Many more projects have followed to classify galaxies, study the Moon and Sun, evaluate protein structures and more. Even The Daily Telegraph joined in: five years ago, we explored a vast range of climate-change scenarios using a site called ClimatePrediction (www.climateprediction.net) This enabled tens of thousands of PC users around the world to download a special screensaver that ran a Met Office computer model. The verdict of the experiment, based on 100,000 participants and published in the journal Nature, suggested that a doubling of greenhouse gas levels from their pre-industrial state could cause more than double the maximum temperature rise that the Inter-Governmental Panel on Climate Change then considered likely.
ClimatePrediction is still going, although it now focuses more on weather than climate – and elsewhere, too, the march of citizen science continues apace. Last month saw the launch of OldWeather (www.oldweather.org), which aims to record the weather information in handwritten Royal Navy logbooks from the First World War, to help build a more accurate picture of how our climate has changed over the last century.

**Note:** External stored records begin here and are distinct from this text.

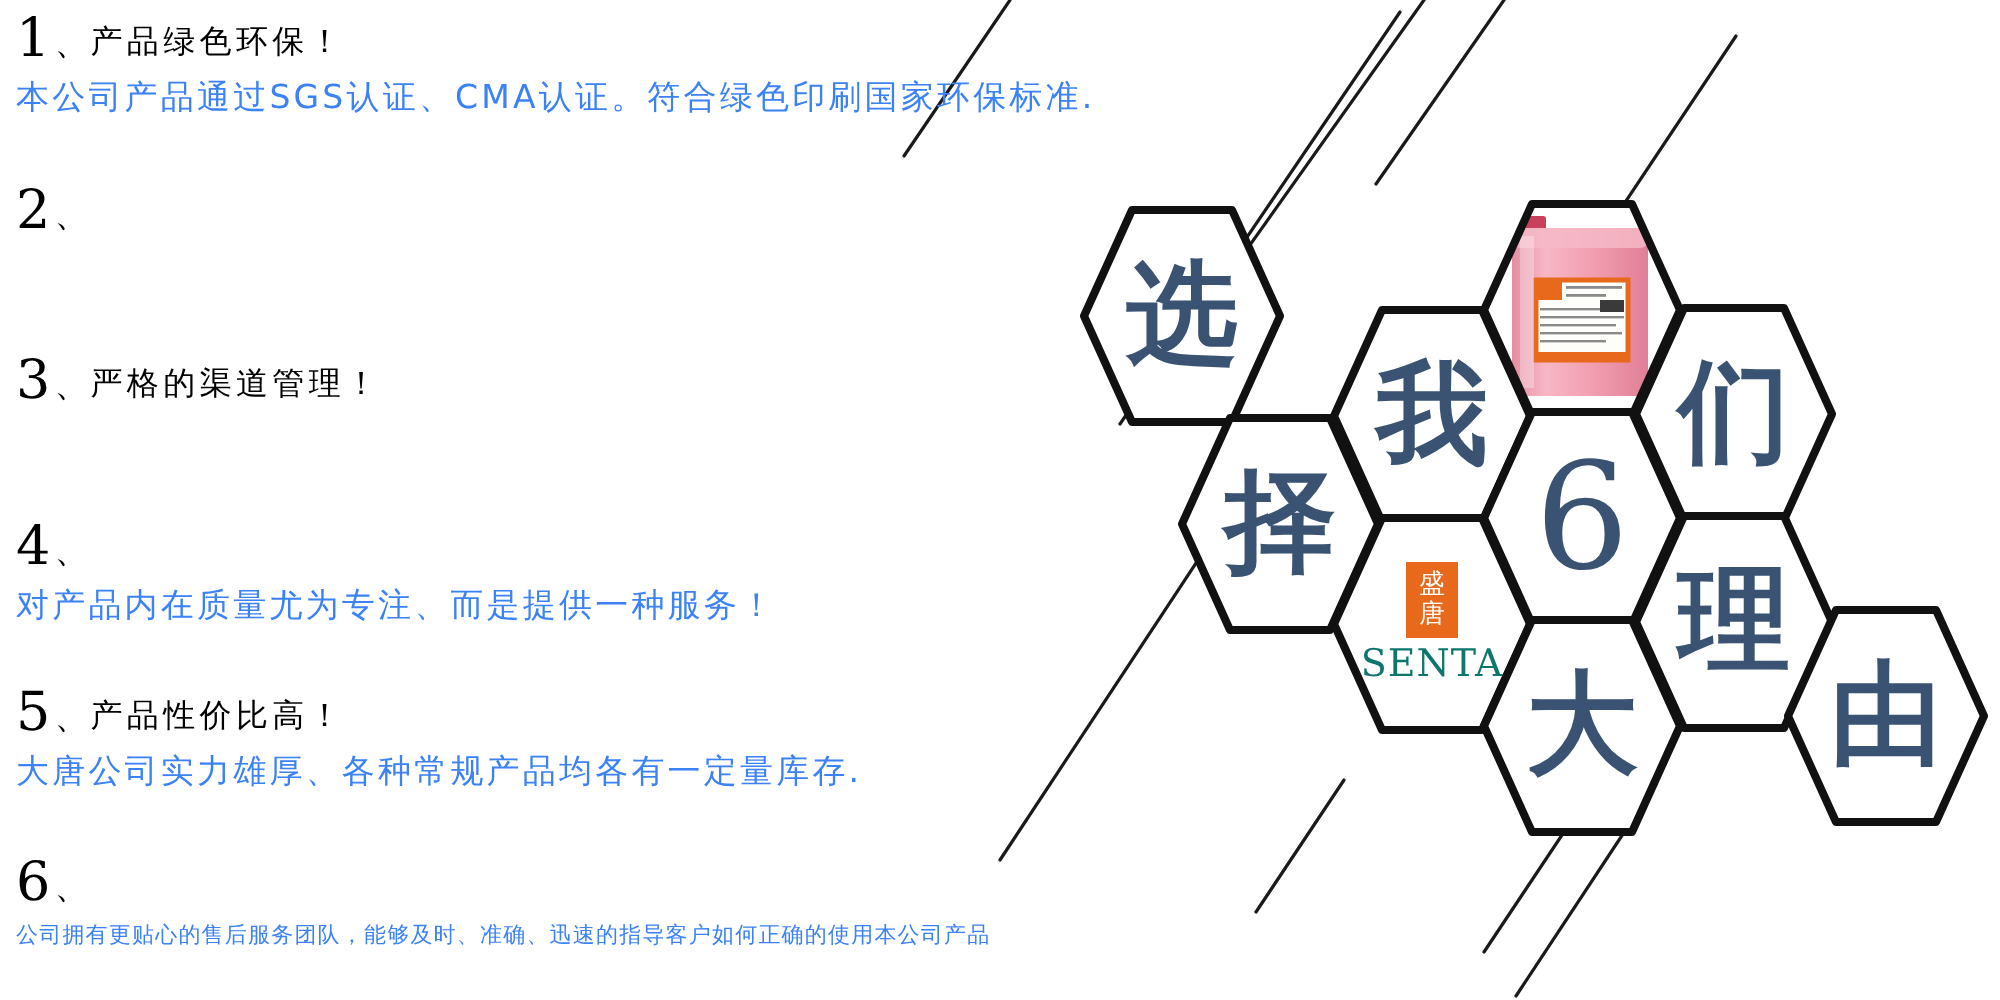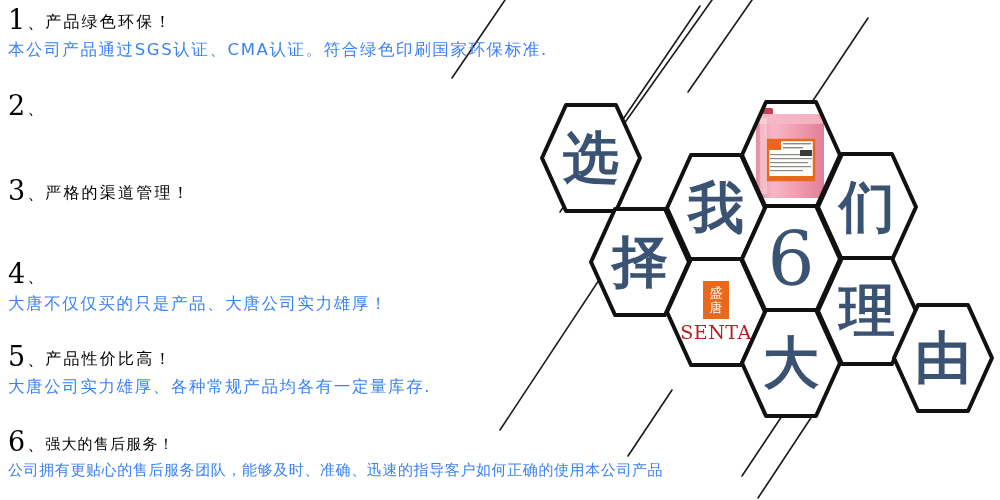"大唐不仅仅买的只是产品、大唐公司实力雄厚！" div.r-body { text: 大唐不仅仅买的只是产品、大唐公司实力雄厚 -> 对产品内在质量尤为专注、而是提供一种服务 }
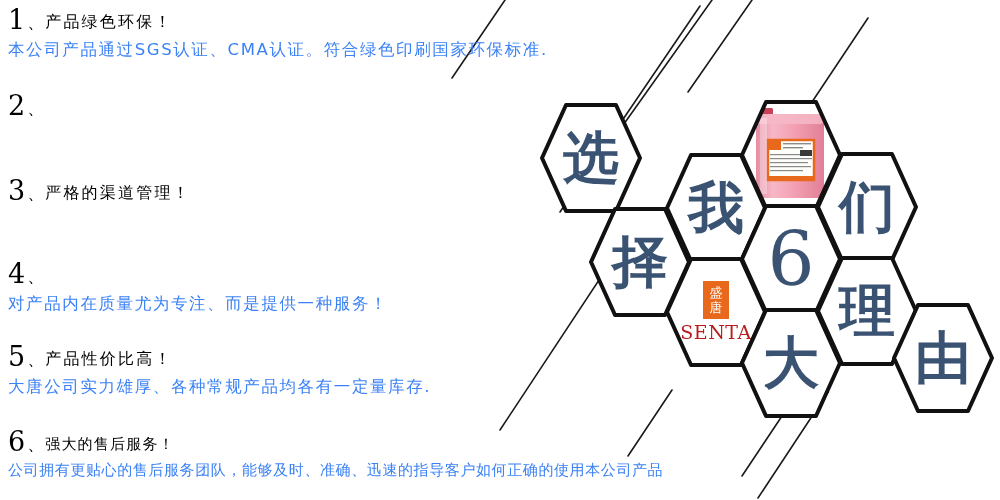"SENTA" .logo-text { color: #b91c1c -> #0f766e }
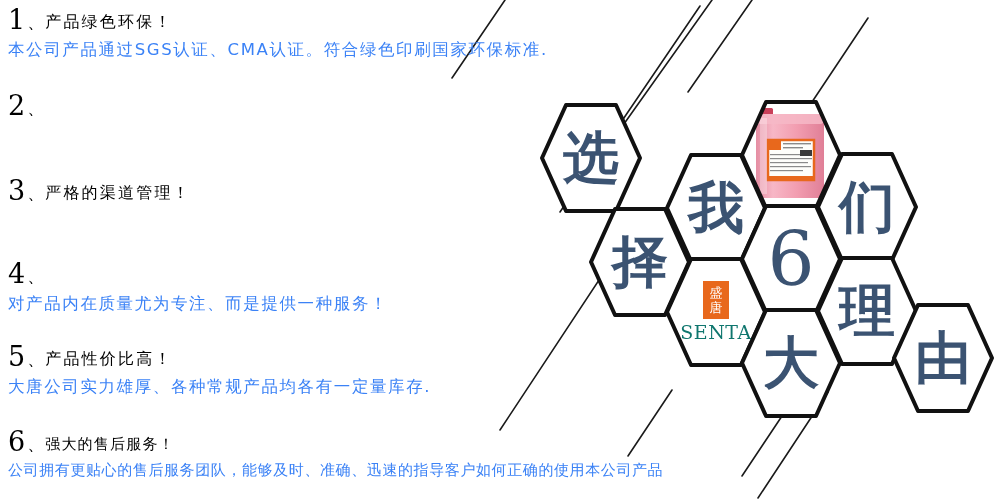"强大的售后服务！" span.r-title { html: <span>强大的售后服务！</span> -> none }
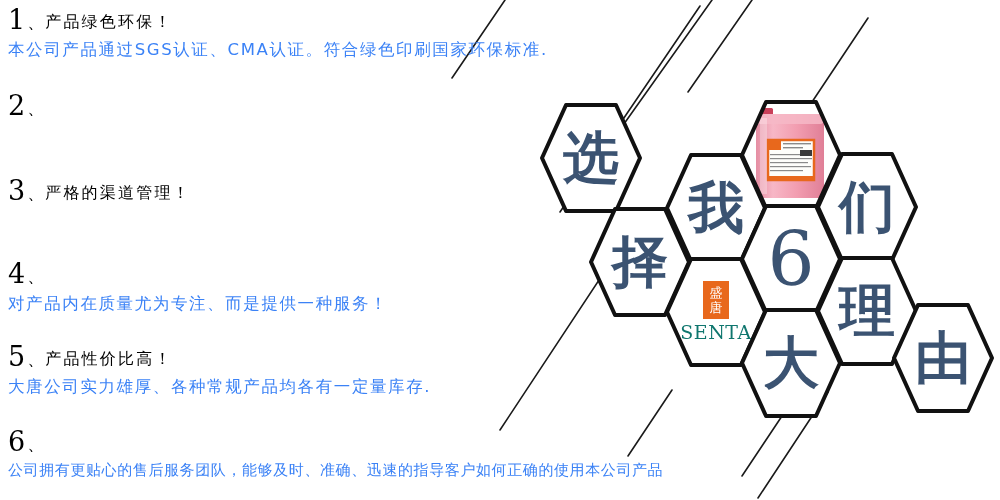"公司拥有更贴心的售后服务团队，能够及时、准确、迅速的指导客户如何正确的使用本公司" .reason.r6 .r-body { font-size: 15px -> 11px }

And sitting before Eno in Lausanne was an award winner, Jacob Colker. He helped set up The Extraordinaries, a two-year-old social enterprise based in San Francisco. It has created a website, www.sparked.com, through which volunteers can offer their professional skills to help good causes they care about, from designing a logo to advising on the best place to sink a water well in Kenya. So far, more than 100,000 people have got involved, in a phenomenon Colker calls "micro-volunteering". How's that for an age of generosity?